A developing bias voltage obtained by applying a DC or further AC voltage to the developing sleeve 131 is applied to the developing sleeve 131 during the developing operation of the developing device 13 for each color. Jumping development is performed by the developer contained in the developing unit 13 attached to the layer, and a developing bias voltage having the same polarity as that of the toner is applied to the negatively charged photosensitive drum 10 that grounds the transparent conductive layer, Reverse development is performed in a non-contact state where toner is attached to the exposed portion. The developing gap accuracy at this time needs to be about 20 μm to prevent image unevenness.

The developer used here is a spherical toner having a volume average particle diameter of 1 to 20 μm, preferably 4 to 10 μm, since the transfer of the toner can be effectively controlled by an oscillating electric field. Average particle size is 10
A two-component developer comprising a carrier having a size of from 60 to 60 μm, preferably from 20 to 50 μm is preferably used. When a toner having a volume average particle diameter of 10 μm or less is used, the resolving power is remarkably improved, and a clear high-quality image with faithful reproduction of the density difference is obtained, and the volume average particle diameter is 20 μm. Above, the image quality is reduced. When the volume average particle diameter of the toner is 4 μm or less, the cohesive force is large and triboelectricity is likely to be insufficient. When the volume average particle diameter is 1 μm or less, the toner is liable to be scattered, which is not preferable.

Next, a process of forming a color image in the present apparatus will be described.
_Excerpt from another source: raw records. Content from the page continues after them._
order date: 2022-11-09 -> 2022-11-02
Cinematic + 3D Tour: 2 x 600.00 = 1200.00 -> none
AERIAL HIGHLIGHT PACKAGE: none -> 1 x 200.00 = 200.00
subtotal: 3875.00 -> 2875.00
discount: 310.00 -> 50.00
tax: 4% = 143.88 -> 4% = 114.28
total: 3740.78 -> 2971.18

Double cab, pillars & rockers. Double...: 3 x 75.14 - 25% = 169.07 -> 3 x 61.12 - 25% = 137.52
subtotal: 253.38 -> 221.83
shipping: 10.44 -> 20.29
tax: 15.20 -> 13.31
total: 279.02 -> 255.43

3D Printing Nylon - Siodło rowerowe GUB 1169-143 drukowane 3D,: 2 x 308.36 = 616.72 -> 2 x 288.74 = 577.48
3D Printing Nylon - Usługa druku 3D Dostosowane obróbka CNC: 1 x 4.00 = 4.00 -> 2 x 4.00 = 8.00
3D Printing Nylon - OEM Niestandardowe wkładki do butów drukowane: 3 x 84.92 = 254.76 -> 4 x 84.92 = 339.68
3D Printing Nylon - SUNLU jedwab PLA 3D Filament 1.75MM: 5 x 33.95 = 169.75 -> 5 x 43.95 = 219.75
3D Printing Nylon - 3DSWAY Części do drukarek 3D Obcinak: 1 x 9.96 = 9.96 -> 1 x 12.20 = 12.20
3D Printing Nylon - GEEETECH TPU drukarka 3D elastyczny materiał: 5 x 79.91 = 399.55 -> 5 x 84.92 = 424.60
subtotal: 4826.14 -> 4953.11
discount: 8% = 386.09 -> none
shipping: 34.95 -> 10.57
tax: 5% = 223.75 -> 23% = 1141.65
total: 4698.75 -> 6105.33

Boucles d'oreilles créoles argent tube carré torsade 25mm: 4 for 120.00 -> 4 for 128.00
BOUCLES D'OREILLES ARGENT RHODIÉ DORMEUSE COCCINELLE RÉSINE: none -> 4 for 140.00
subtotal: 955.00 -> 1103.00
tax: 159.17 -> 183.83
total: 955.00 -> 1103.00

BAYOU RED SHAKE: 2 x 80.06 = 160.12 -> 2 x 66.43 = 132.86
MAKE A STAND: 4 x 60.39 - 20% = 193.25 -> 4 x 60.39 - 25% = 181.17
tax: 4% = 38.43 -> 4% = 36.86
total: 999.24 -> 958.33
Image information read from an original image by an image sensor by an image reading device separate from the present device;
Alternatively, image data for each color of Y, M, C, and K obtained by performing gamma correction and other image processing on image information of an image edited by a computer is temporarily stored in an image memory.

Printing (image recording) is started by pressing a start button on an operation panel (not shown). At the start of image recording, the photoconductor drum 10 is rotated clockwise by the start of the pulse motor 10M, which is the drive motor of the photoconductor drum 10, and at the same time, the electric potential is applied to the photoconductor drum 10 by the charging action of the scorotron charger 11 (Y). Is started.

After the photosensitive drum 10 is applied with a potential,
Exposure of the image exposing unit 12 (Y) by an electric signal corresponding to yellow (Y) image data, which is a first color signal read from the image memory, is started, and the photosensitive drum 10
Yellow (Y) on the photosensitive layer on the surface by the rotational scanning of
An electrostatic latent image corresponding to the image is formed.

The latent image is reversal-developed by the developing device 13 (Y) in a state where the developer on the developing sleeve 130 is not in contact, and a yellow (Y) toner image is formed according to the rotation of the photosensitive drum 10. .

Next, the photosensitive drum 10 is further provided with a scorotron charger 1 on the yellow (Y) toner image.
1 (M) is charged with a potential, and the image exposure device 1
Exposure is performed using the second (M) second color signal, that is, image data of magenta (M), and the magenta image is formed on the yellow (Y) toner image by non-contact reversal development by the developing device 13 (M). The toner images (M) are sequentially superimposed and formed.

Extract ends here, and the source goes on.